ASCOLI PICENO – Il nuovo decreto legge “Misure urgenti per la graduale ripresa delle attività economiche e sociali nel rispetto delle esigenze di contenimento della diffusione dell’epidemia da Covid 19″introduce nuove regole e misure che saranno valide fino al 31 luglio. Resta (n.d.r. non senza polemiche, già roventi sui Social e non solo) il coprifuoco dalle 22 alle 5 almeno fino al primo giugno. Poi verrà ridiscusso.

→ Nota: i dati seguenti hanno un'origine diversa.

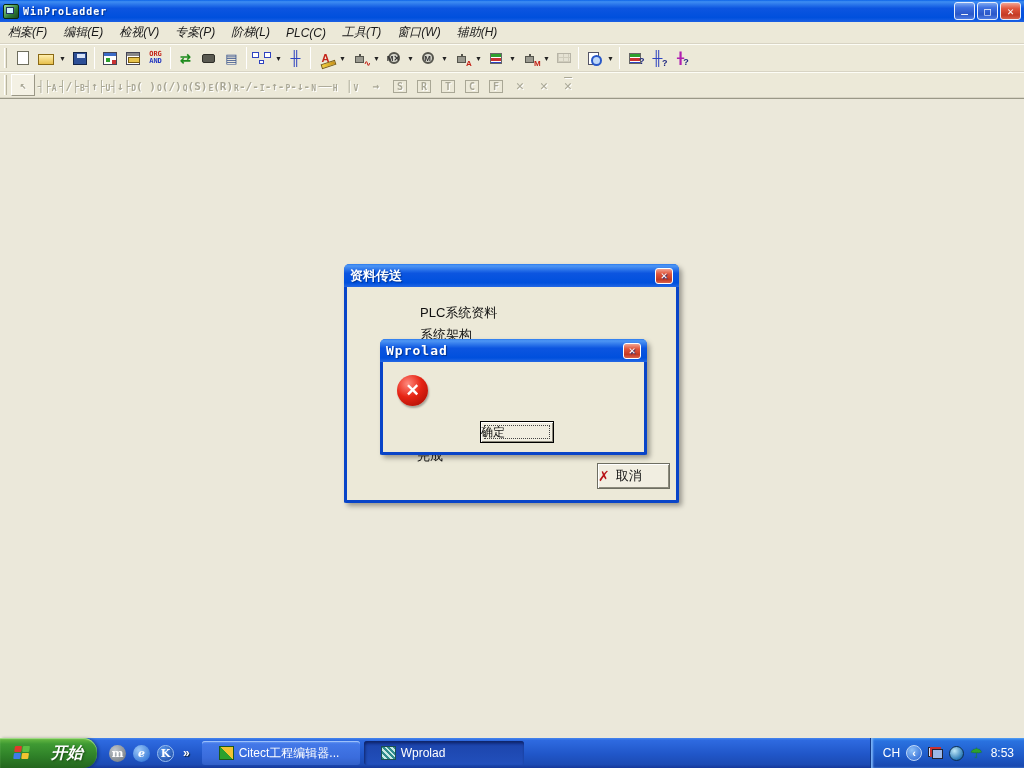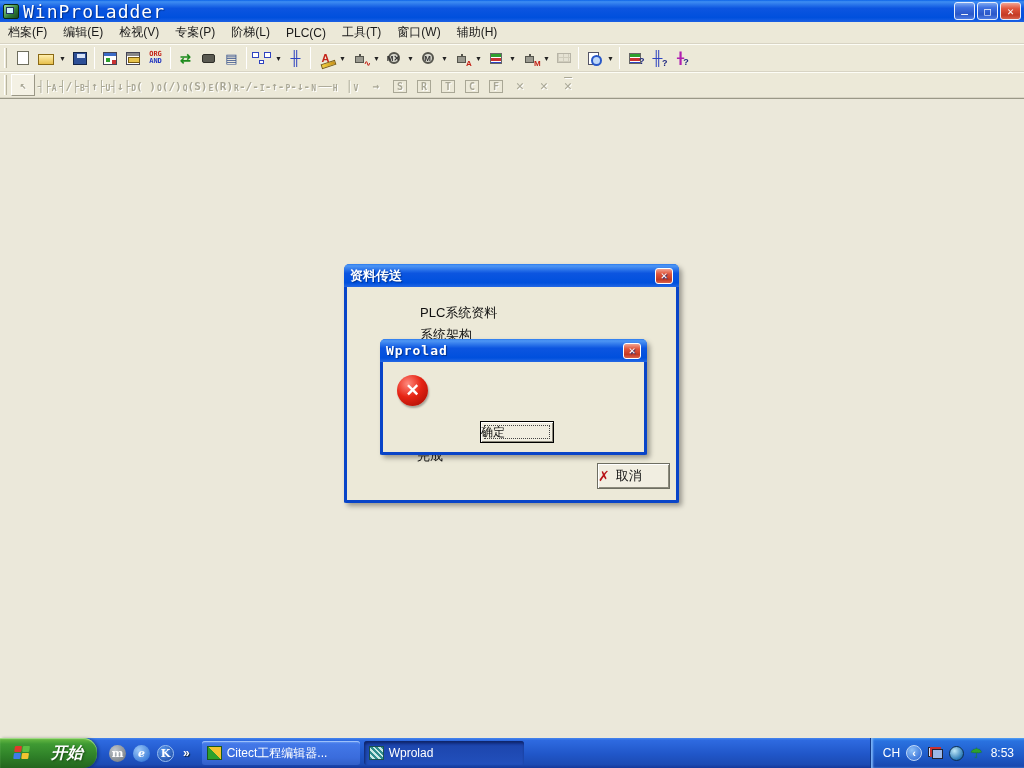--- a/index.html
+++ b/index.html
@@ -19,40 +19,41 @@
     color:#fff;
   }
   .app-icon {
     width:16px; height:15px; margin-right:4px;
     background:linear-gradient(135deg,#9FE09A,#2E7D3A 60%,#1B4A22);
     border:1px solid #0A2A10; border-radius:2px; position:relative;
   }
   .app-icon::after { content:""; position:absolute; left:2px; top:2px; width:6px; height:5px; background:#CFF3FF; border:1px solid #236; }
   .title-text {
     font-family:"DejaVu Sans Mono", monospace;
-    font-size:18px; font-weight:normal; letter-spacing:1px;
+    font-size:10px; font-weight:bold; letter-spacing:1px;
     text-shadow:1px 1px 1px #00318c;
   }
   .win-buttons { margin-left:auto; display:flex; gap:2px; }
   .win-btn {
     width:21px; height:18px; border-radius:3px;
     border:1px solid #E6EEFC;
     background:linear-gradient(180deg,#7CA8F2 0%,#3D6FE0 30%,#2A57C8 70%,#4C7BE4 100%);
     color:#fff; font-size:11px; font-weight:bold;
     display:flex; align-items:center; justify-content:center;
     font-family:"DejaVu Sans Mono", monospace;
   }
   .win-btn.min span { margin-top:7px; }
   .win-btn.close { background:linear-gradient(180deg,#F2A492 0%,#E0563C 35%,#C43A24 75%,#D8614A 100%); }
 
   
   .menubar {
     height:22px; background:#ECE9D8;
     display:flex; align-items:center;
     border-bottom:1px solid #D8D4C4;
+    font-style:italic;
   }
   .menu-item { padding:3px 8px; color:#1a1a1a; }
 
   
   .toolbar {
     background:#ECE9D8; display:flex; align-items:center;
     border-top:1px solid #FDFDF6; border-bottom:1px solid #D8D4C4;
     padding-left:2px;
   }
   .toolbar.row1 { height:28px; }
@@ -198,21 +199,21 @@
   .flag i:nth-child(3){background:#3D7CE8;} .flag i:nth-child(4){background:#F2C431;}
   .quick-launch { display:flex; align-items:center; gap:7px; padding:0 8px 0 12px; }
   .ql-ic { width:17px; height:17px; border-radius:50%; display:flex; align-items:center; justify-content:center;
     color:#fff; font-size:11px; font-weight:bold; font-family:"DejaVu Serif", serif; }
   .ql-m { background:radial-gradient(circle at 35% 30%,#BFC6CC,#6A7076); color:#fff; }
   .ql-e { background:radial-gradient(circle at 35% 30%,#9CC8F8,#1E66D0); font-style:italic; }
   .ql-k { background:radial-gradient(circle at 35% 30%,#5C9CF0,#123E9C); border:1px solid #9CC0F0; }
   .ql-chevron { color:#fff; font-size:12px; font-weight:bold; margin-left:2px; text-shadow:1px 1px 1px #123; }
   .tasks { display:flex; align-items:center; gap:4px; margin-left:4px; flex:1; }
   .task-btn {
-    height:24px; border-radius:3px; padding:0 5px;
+    height:24px; border-radius:3px; padding:0 17px;
     display:flex; align-items:center; gap:5px;
     background:linear-gradient(180deg,#6FA0F6 0%,#4378E8 12%,#3A6CDC 70%,#3260C8 100%);
     box-shadow:inset 0 1px 0 #9CC0FA;
     color:#fff; font-size:12px; white-space:nowrap; overflow:hidden;
   }
   .task-btn.active { background:linear-gradient(180deg,#17379A 0%,#1D46AE 20%,#2250BC 100%); box-shadow:inset 1px 2px 3px #0E2468; }
   .t1 { width:158px; } .t2 { width:148px; } .t3 { width:150px; } .t4 { width:160px; }
   .ti { width:15px; height:14px; flex:none; }
   .ti0 { background:linear-gradient(45deg,#2DA02D 0 50%,#F2C431 50% 100%); border:1px solid #1C5A1C; }
   .ti1 { background:#fff; border:1px solid #334; box-shadow:inset 0 3px 0 #3D7CE8, inset -3px 0 0 #C83232; }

Il provvedimento fissa le norme per il ritorno della zona gialla in Italia ma anche quelle sul nuovo pass per gli spostamenti tra le regioni, visite a parenti e amici, scuola in presenza, ristoranti, palestre e piscine, cinema, teatri, concerti e sport.

Per quanto riguarda le scuole sarà garantita, in zona rossa, alle superiori la presenza ad almeno il 50% e fino a un massimo del 75% degli studenti, mentre in zona gialla e arancione la didattica in presenza deve essere garantita ad almeno il 60% e fino al 100% degli studenti. Introdotta la“certificazione verde” per gli spostamenti tra Regioni di colore diverso. Dal 26 riaprono in zona gialla i ristoranti a pranzo e cena all’aperto, dal primo giugno anche al chiuso. Dal 1 luglio ok a fiere e convegni.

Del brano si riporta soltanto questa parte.